Rappel des faits : du 3 au 5 février 2026, le Cabinet de la Ministre d’État, Ministre des Hydrocarbures, le Secrétariat général ainsi que le Banc Syndical du Ministère des Hydrocarbures se sont réunis au sein d’une Commission tripartite afin d’examiner les revendications issues des résolutions de l’Assemblée générale des agents et cadres de l’Administration centrale des Hydrocarbures.
En revanche, l’article incriminé insinue que les syndicalistes du secteur des hydrocarbures exprimeraient leur mécontentement face à la gestion de la parafiscalité par la Ministre Acacia BANDUBOLA MBONGO et que près de 720 000 dollars américains seraient détournés chaque mois via un « comité de suivi » mis en place par arrêté ministériel.
Face à cette fausse information, le Ministère des Hydrocarbures tient à apporter à l’opinion publique nationale les clarifications suivantes : les allégations faisant état d’un prétendu détournement de fonds relèvent d’une désinformation manifeste et s’inscrivent dans ce qui apparaît clairement comme une cabale visant à discréditer Son Excellence Madame Acacia Bandubola Mbongo, Ministre d’État, Ministre des Hydrocarbures, engagée dans la mise en œuvre de réformes structurelles majeures pour le secteur.
À cet effet, le compte dénommé « effort de reconstruction et stock stratégique », mentionné dans l’article, constitue un instrument financier légal et stratégique destiné à financer des projets d’intérêt national, notamment : la construction du pipeline Kinshasa–Matadi (environ 330 km), estimée à près de 300 millions USD ; la mise en place d’unités de stockage stratégique dans les principales villes du pays (environ 15 millions USD par unité) ; la construction du terminal pétrolier de Sakania, évaluée à près de 196 millions USD, visant à lutter efficacement contre la fraude ; ainsi que la constitution d’une base de données nationale du secteur pétrolier.
Ces investissements visent à renforcer la souveraineté énergétique, la sécurité de l’approvisionnement et la transparence du secteur.
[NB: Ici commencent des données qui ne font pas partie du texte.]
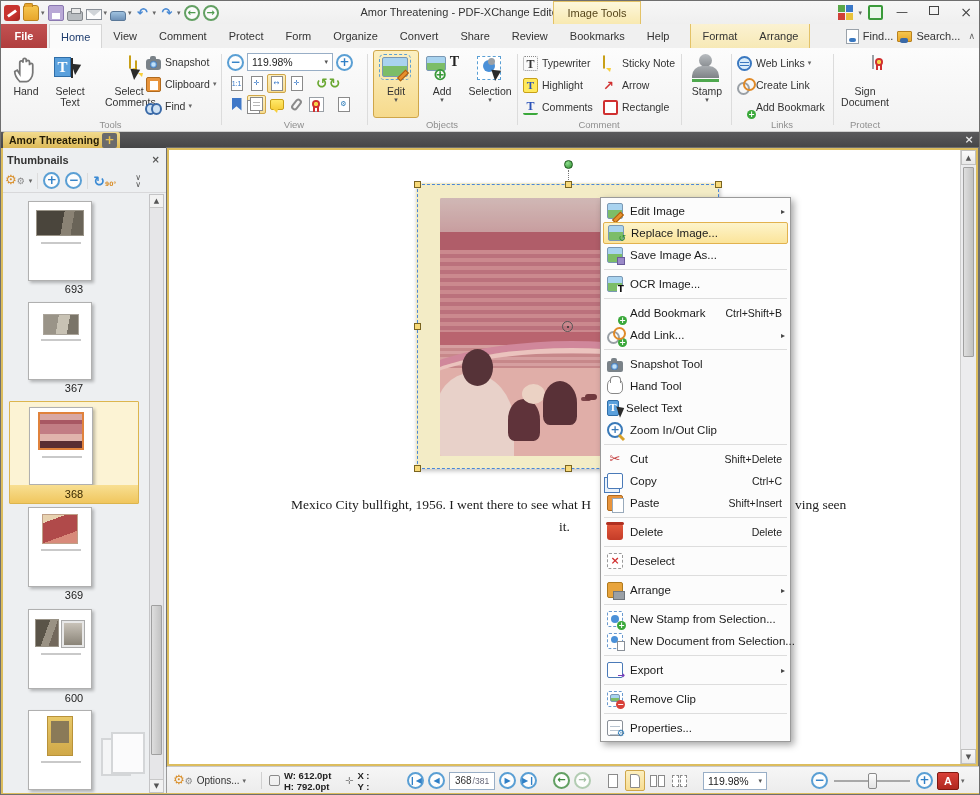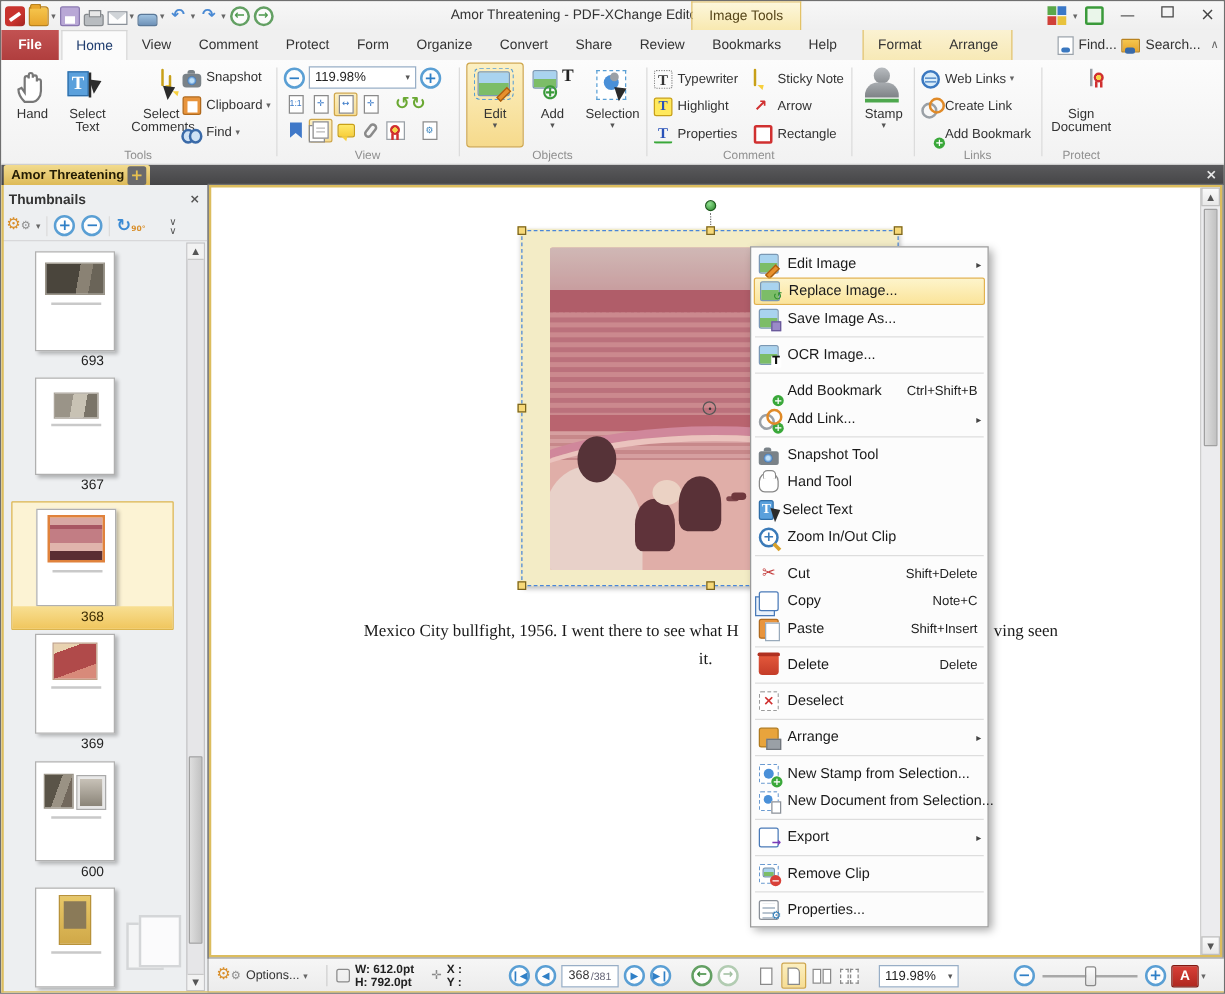"Properties" span { text: Properties -> Comments }
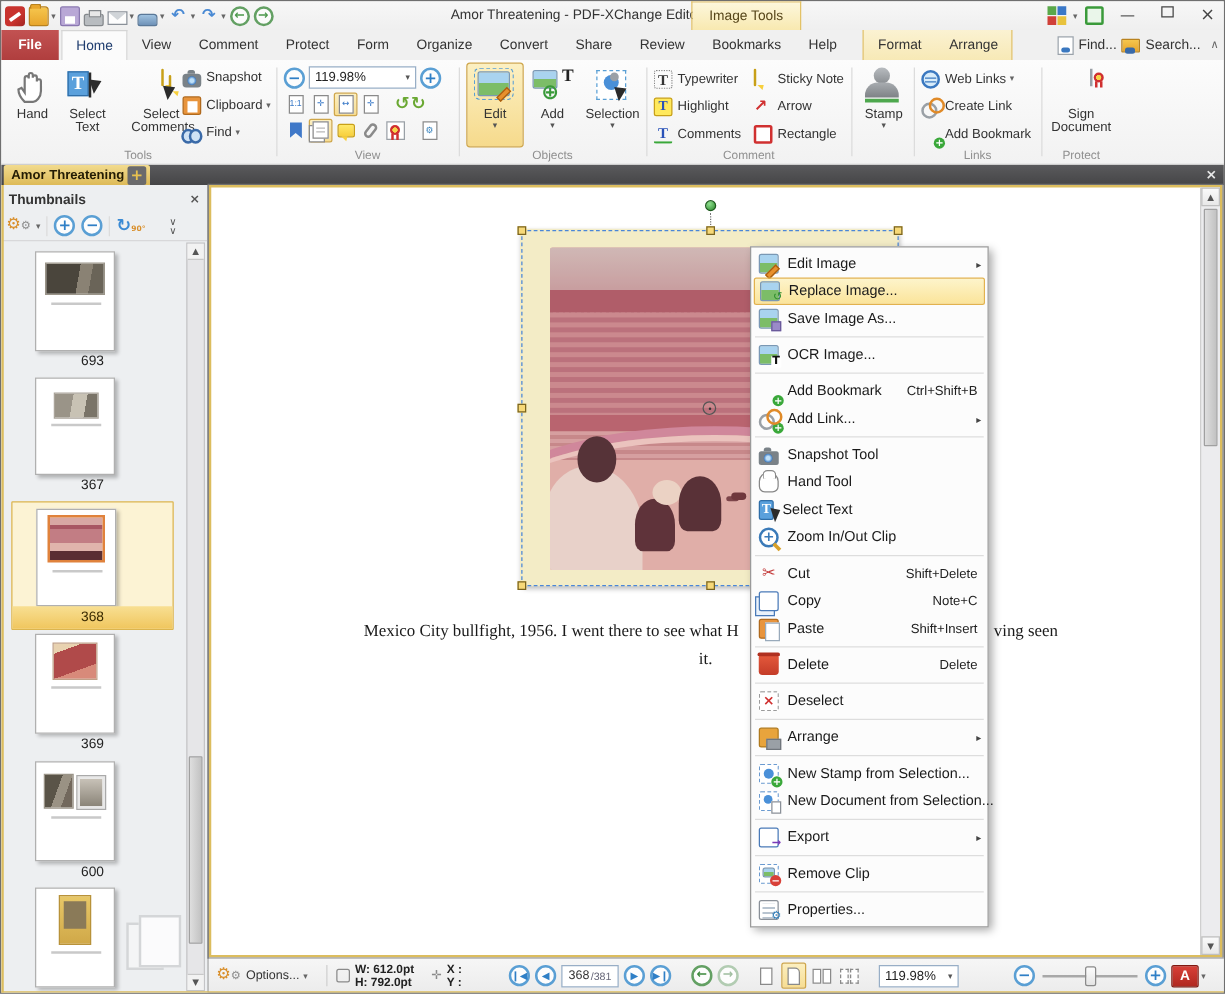"Note+C" span.sc { text: Note+C -> Ctrl+C }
Il convient de préciser que le Comité de suivi existe bel et bien et fonctionne comme un organe collégial de gouvernance. Il est composé d’environ 84 membres, comprenant des délégués de la Présidence de la République, de la Primature, des ministères des Hydrocarbures, des Finances, de l’Économie et du Portefeuille, des représentants de leurs administrations respectives, de la profession pétrolière ainsi que des experts indépendants. Ce comité assure des missions techniques tant en République démocratique du Congo qu’à l’étranger, dans un cadre strictement réglementé.
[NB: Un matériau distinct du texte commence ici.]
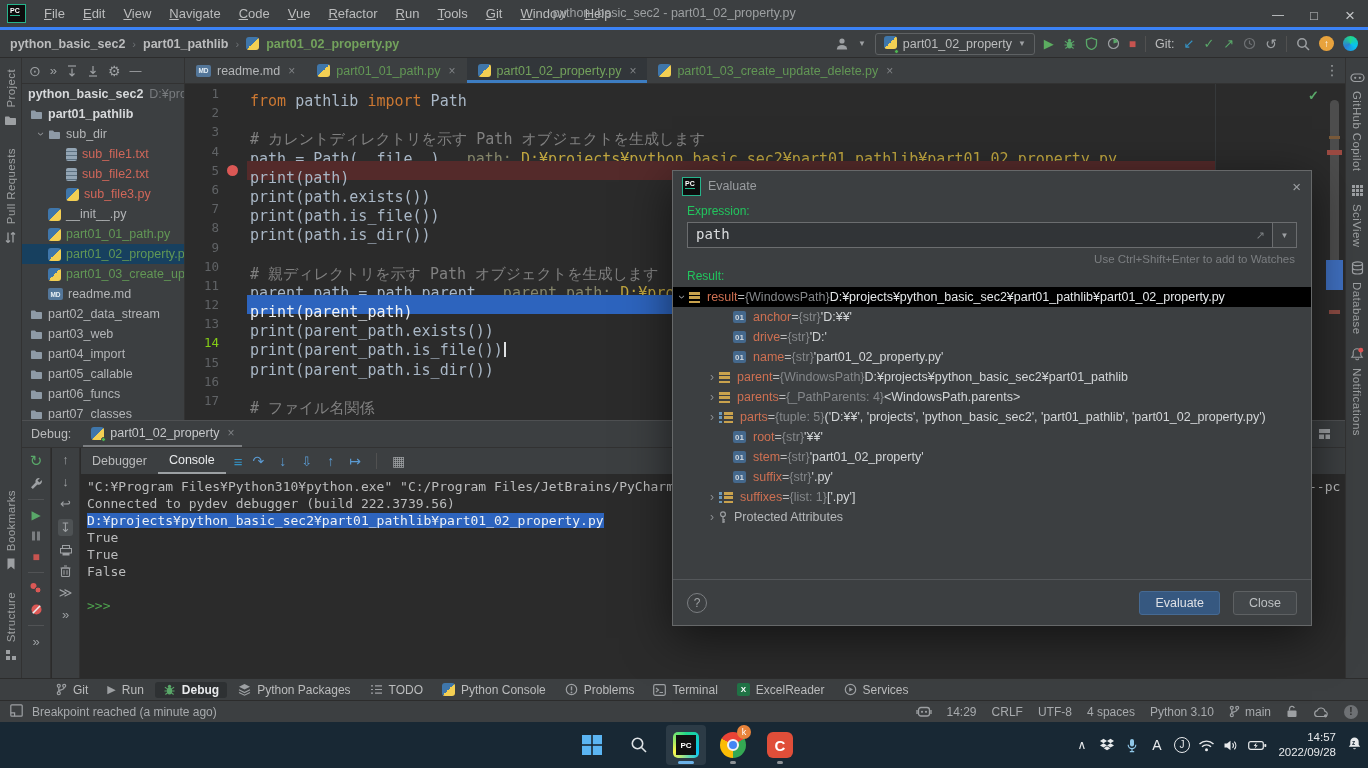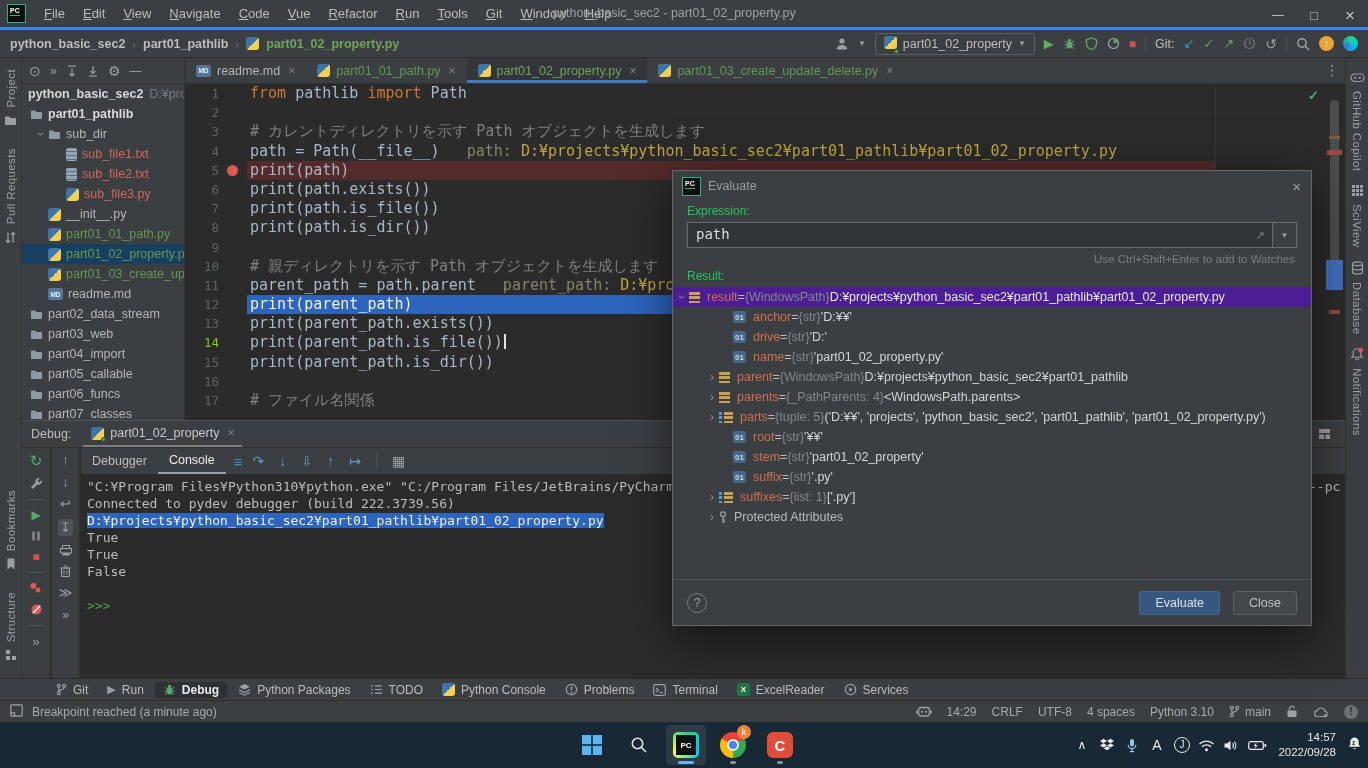"from pathlib import Path" .ecode { top: 0 -> 8px }
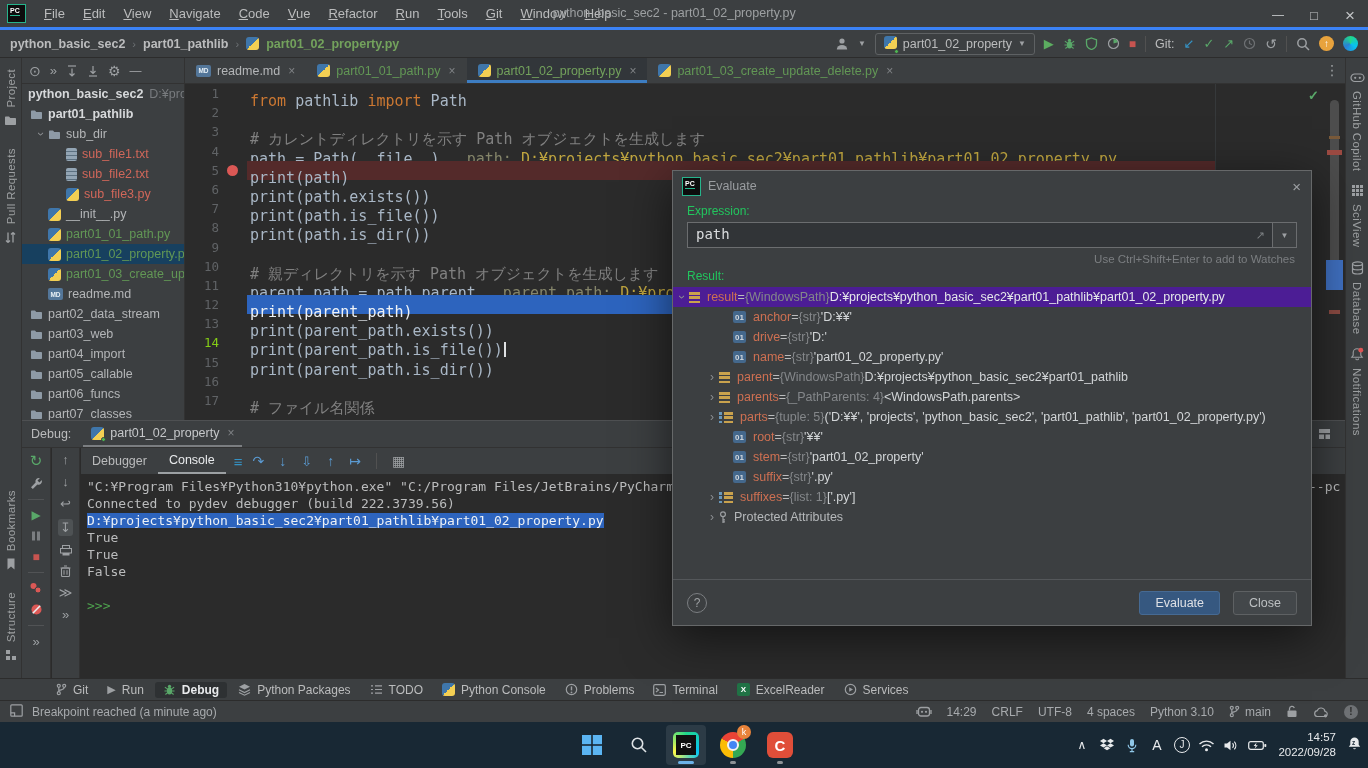"result" .trow.sel { background: #4c1d95 -> #000000 }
Il est également important de souligner qu’à l’issue de la séance de travail avec le Banc Syndical du Ministère des Hydrocarbures, menée sur la base d’informations complètes et vérifiées, un compromis a été trouvé, conduisant à la suspension du préavis de grève, contrairement aux fausses alertes propagées par la désinformation. Le Ministère des Hydrocarbures réaffirme son attachement aux principes de redevabilité, de transparence et de gestion rigoureuse des fonds publics. Les réformes en cours, orientées vers des projets structurants d’intérêt immédiat, peuvent susciter des résistances, mais elles s’inscrivent exclusivement dans la défense de l’intérêt général.
Enfin, le Ministère des Hydrocarbures appelle l’opinion publique à la prudence face aux informations non vérifiées et réitère sa disponibilité permanente au dialogue avec l’ensemble des partenaires sociaux.